• **Exercise prompt**:
Every line containing the word "solid" must be pulled from the records.
Data to use START
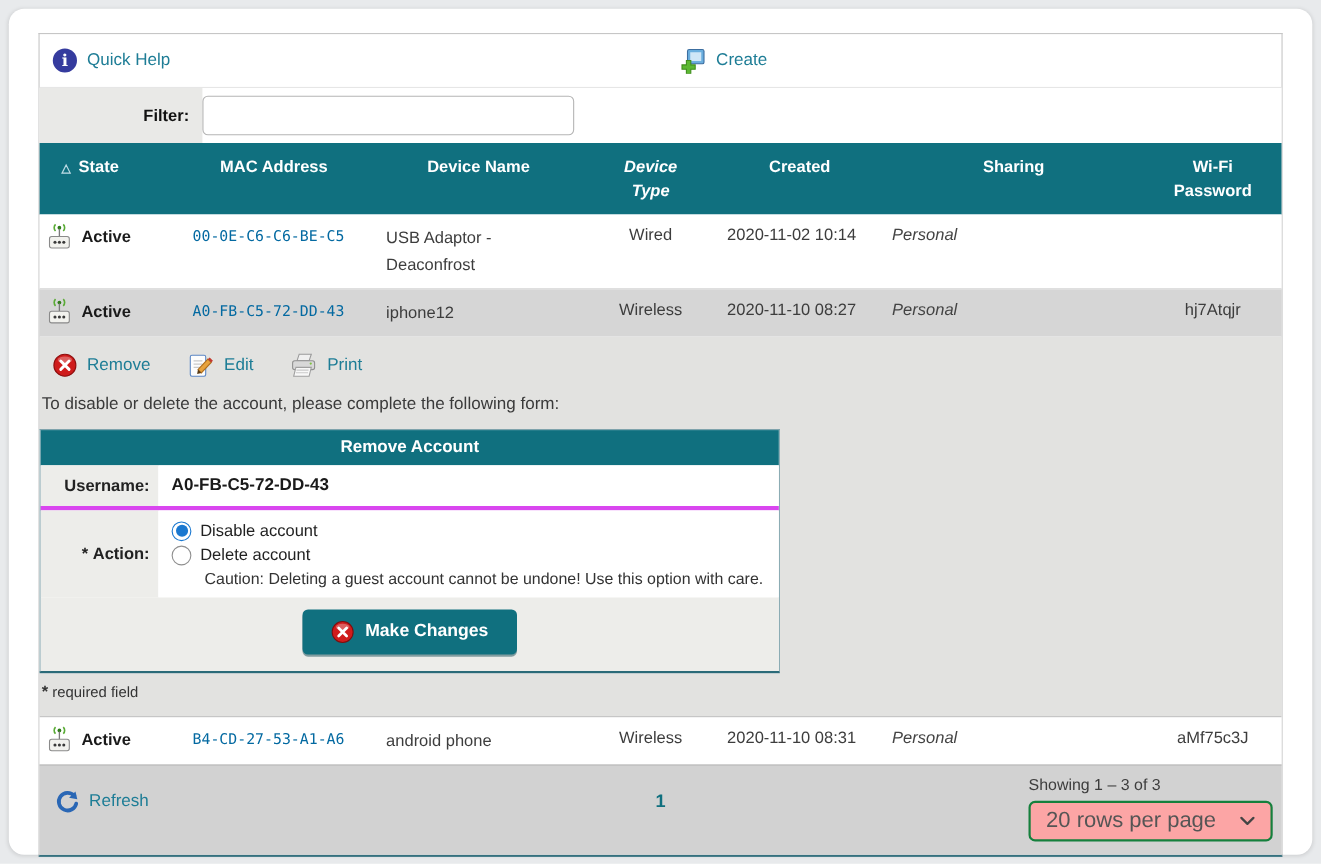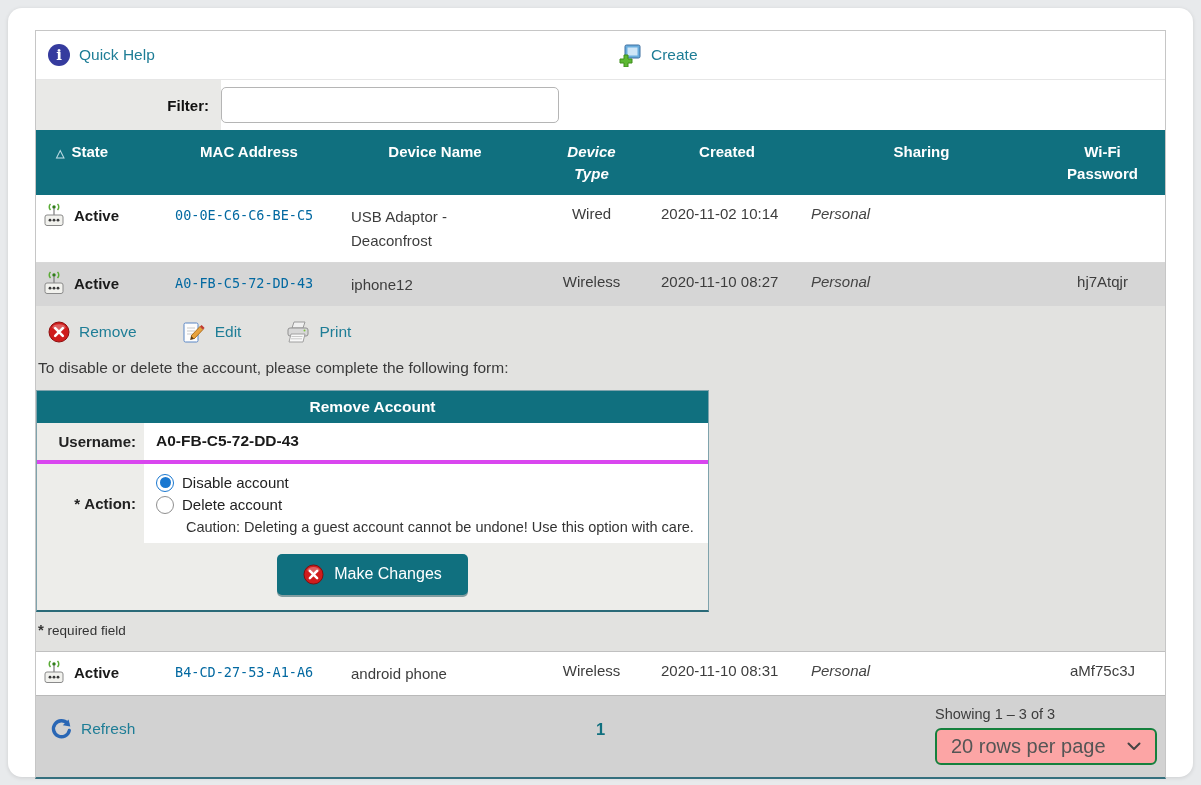--- a/index.html
+++ b/index.html
@@ -14,7 +14,7 @@
 
   
   .filterrow{height:50px;display:flex;align-items:stretch;background:#fff;}
-  .filterlabel{width:185px;background:#e9e9e7;display:flex;align-items:center;justify-content:flex-end;padding-right:12px;font-weight:bold;font-size:15px;color:#111;box-sizing:border-box;}
+  .filterlabel{width:148px;background:#e9e9e7;display:flex;align-items:center;justify-content:flex-end;padding-right:12px;font-weight:bold;font-size:15px;color:#111;box-sizing:border-box;}
   .filterinputwrap{display:flex;align-items:center;}
   .filterinput{width:338px;height:36px;border:1px solid #b5b5b5;border-radius:5px;font-size:15px;padding:0 10px;box-sizing:border-box;outline:none;font-family:"Liberation Sans",sans-serif;}
 

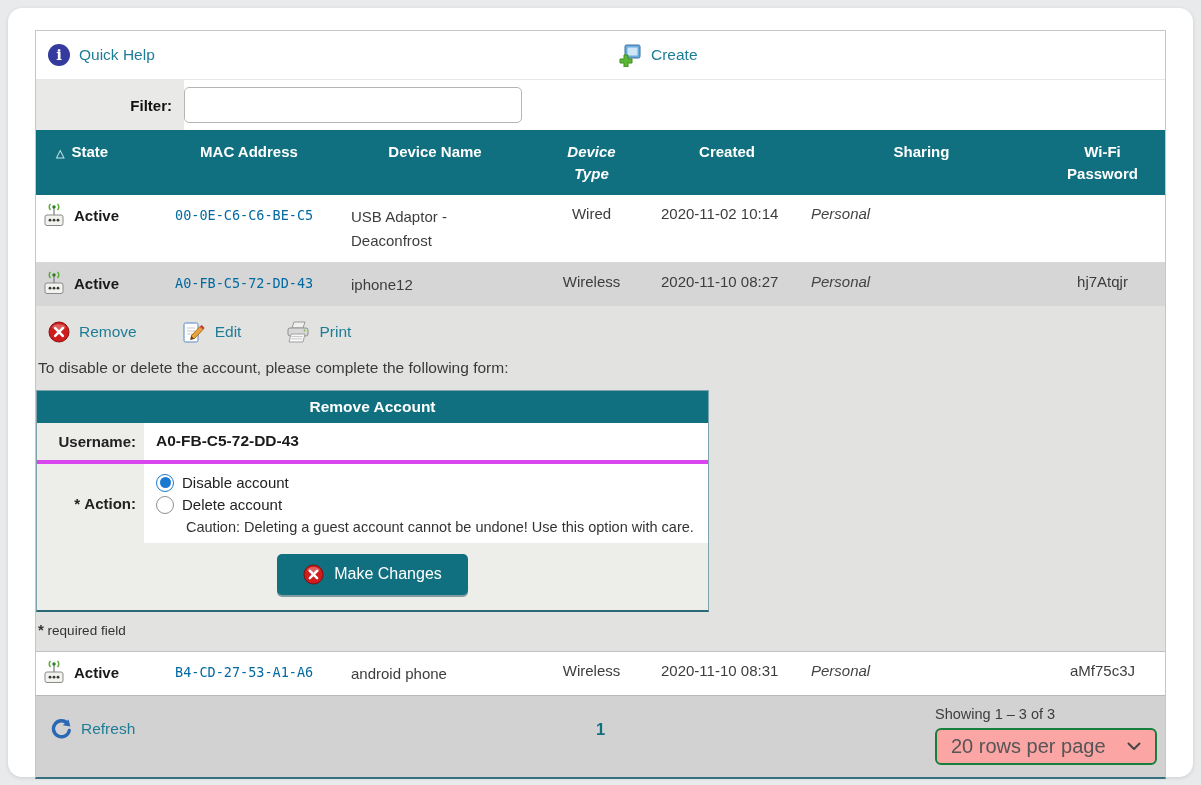--- a/index.html
+++ b/index.html
@@ -43,7 +43,7 @@
 
   
   .panel{background:#e2e2e0;padding:6px 10px 8px 0;}
-  .actionrow{display:flex;gap:45px;padding:9px 0 4px 12px;}
+  .actionrow{display:flex;gap:34px;padding:9px 0 4px 12px;}
   .instruction{font-size:15.5px;color:#3a3a3a;margin:11px 0 13px 2px;}
 
   .rform{width:671px;border:1px solid #7fa3ac;border-bottom:2px solid #2a6a78;background:#fff;}

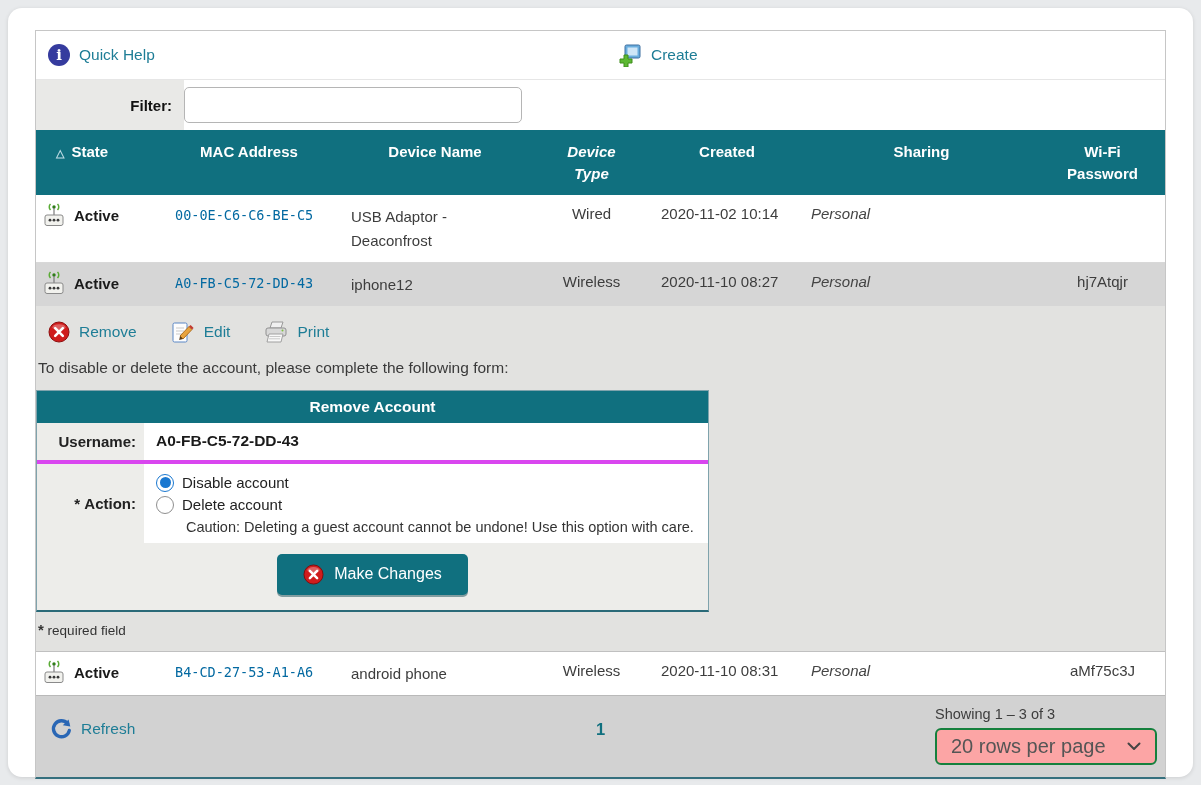--- a/index.html
+++ b/index.html
@@ -60,7 +60,7 @@
   .radio-dot.selected::after{content:"";position:absolute;inset:2.5px;border-radius:50%;background:#1a78d0;}
   .caution{font-size:14.5px;color:#333;margin-top:5px;margin-left:30px;}
   .btnrow{background:#ededea;padding:11px 0 15px;text-align:center;}
-  .make-changes{background:#10707f;color:#fff;font-weight:normal;font-size:16px;border:none;border-radius:5px;padding:10px 26px;display:inline-flex;align-items:center;gap:10px;cursor:pointer;box-shadow:0 2px 0 rgba(0,60,70,.45);font-family:"Liberation Sans",sans-serif;}
+  .make-changes{background:#10707f;color:#fff;font-weight:bold;font-size:16px;border:none;border-radius:5px;padding:10px 26px;display:inline-flex;align-items:center;gap:10px;cursor:pointer;box-shadow:0 2px 0 rgba(0,60,70,.45);font-family:"Liberation Sans",sans-serif;}
   .reqnote{margin:9px 0 5px 2px;font-size:13.5px;color:#333;}
   .reqnote b{font-size:15px;}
Data to use END
• **Task solution**:
   .filterinput{width:338px;height:36px;border:1px solid #b5b5b5;border-radius:5px;font-size:15px;padding:0 10px;box-sizing:border-box;outline:none;font-family:"Liberation Sans",sans-serif;}
   .rform{width:671px;border:1px solid #7fa3ac;border-bottom:2px solid #2a6a78;background:#fff;}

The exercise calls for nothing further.